_What you need to do_
Your task is to output the listing exactly, leaving every image out.

Dataset records Start Marker

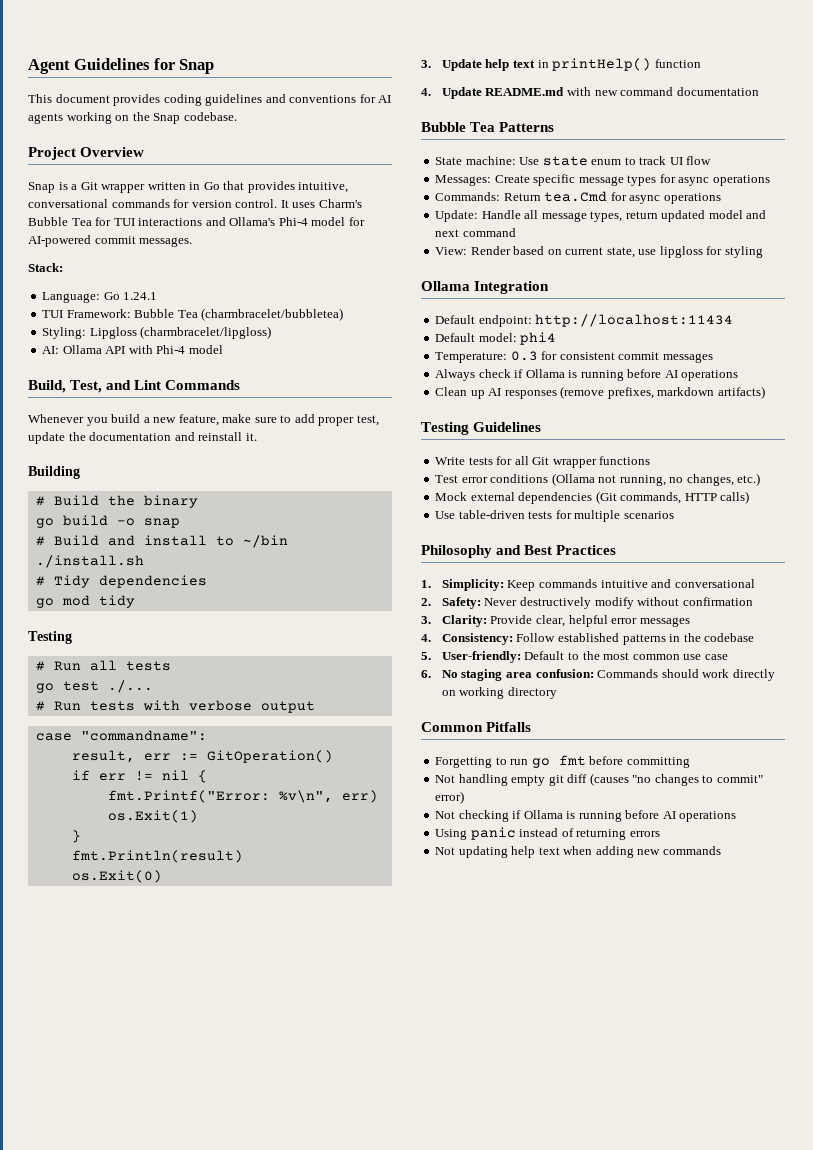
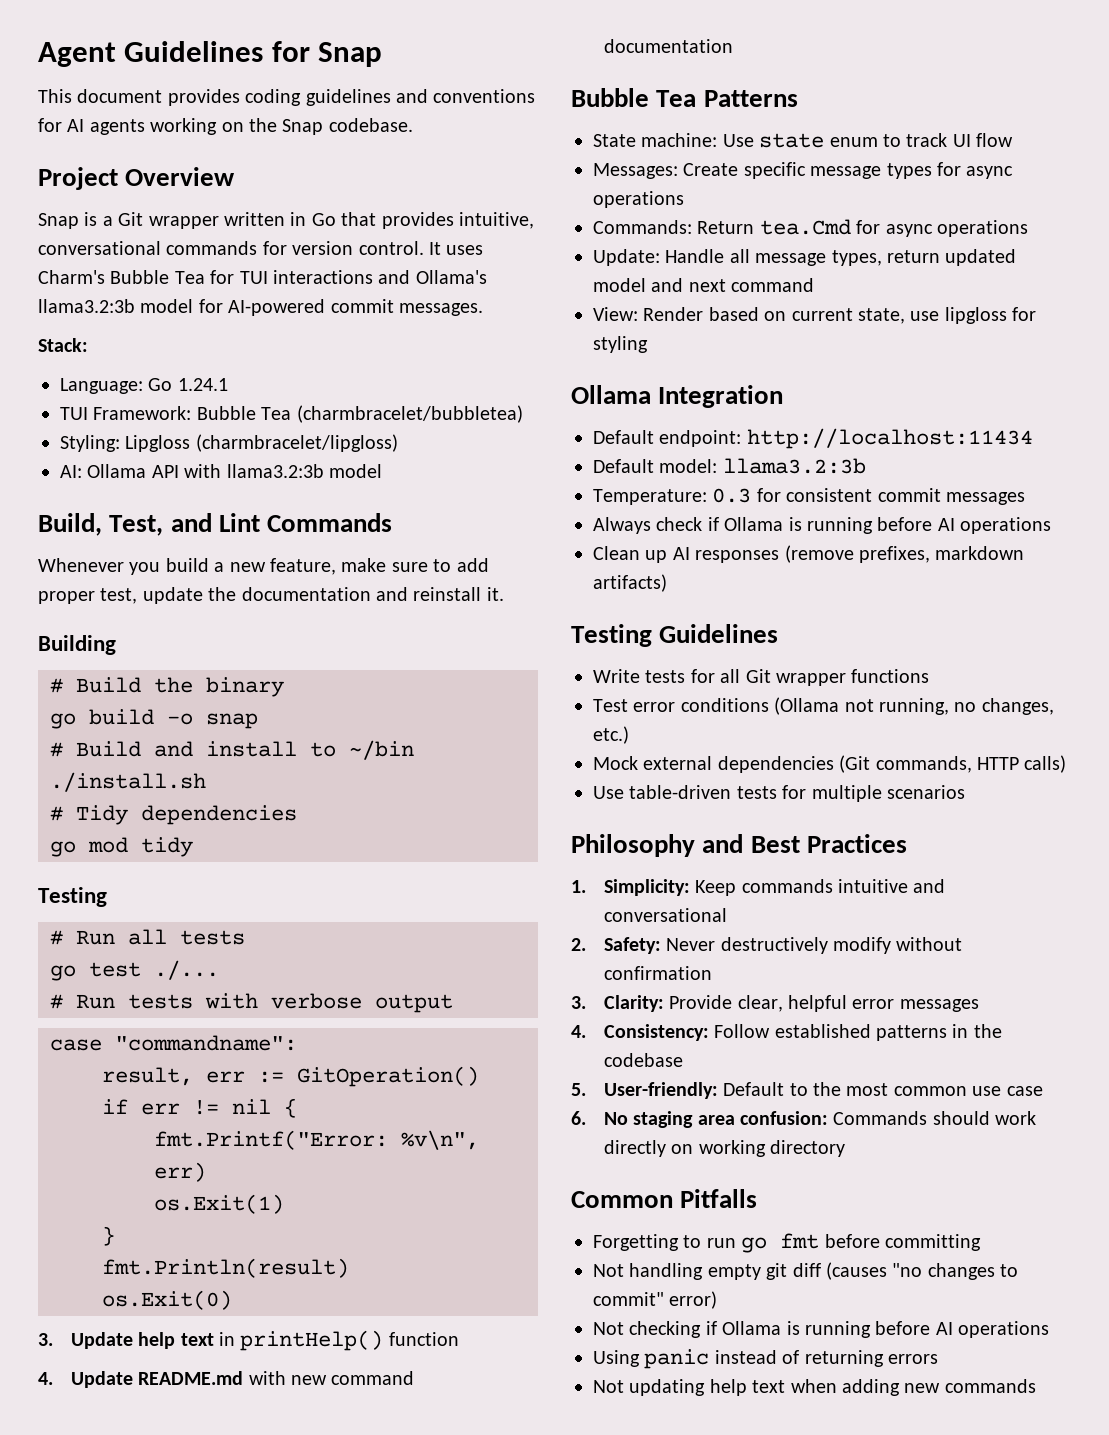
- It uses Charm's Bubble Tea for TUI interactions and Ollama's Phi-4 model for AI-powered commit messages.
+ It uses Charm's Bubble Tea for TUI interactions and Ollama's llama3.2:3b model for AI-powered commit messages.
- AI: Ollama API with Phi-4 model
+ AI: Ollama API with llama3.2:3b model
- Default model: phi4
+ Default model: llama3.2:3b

Dataset records End Marker

_Expected answer_
- It uses Charm's Bubble Tea for TUI interactions and Ollama's Phi-4 model for AI-powered commit messages.
+ It uses Charm's Bubble Tea for TUI interactions and Ollama's llama3.2:3b model for AI-powered commit messages.
- AI: Ollama API with Phi-4 model
+ AI: Ollama API with llama3.2:3b model
- Default model: phi4
+ Default model: llama3.2:3b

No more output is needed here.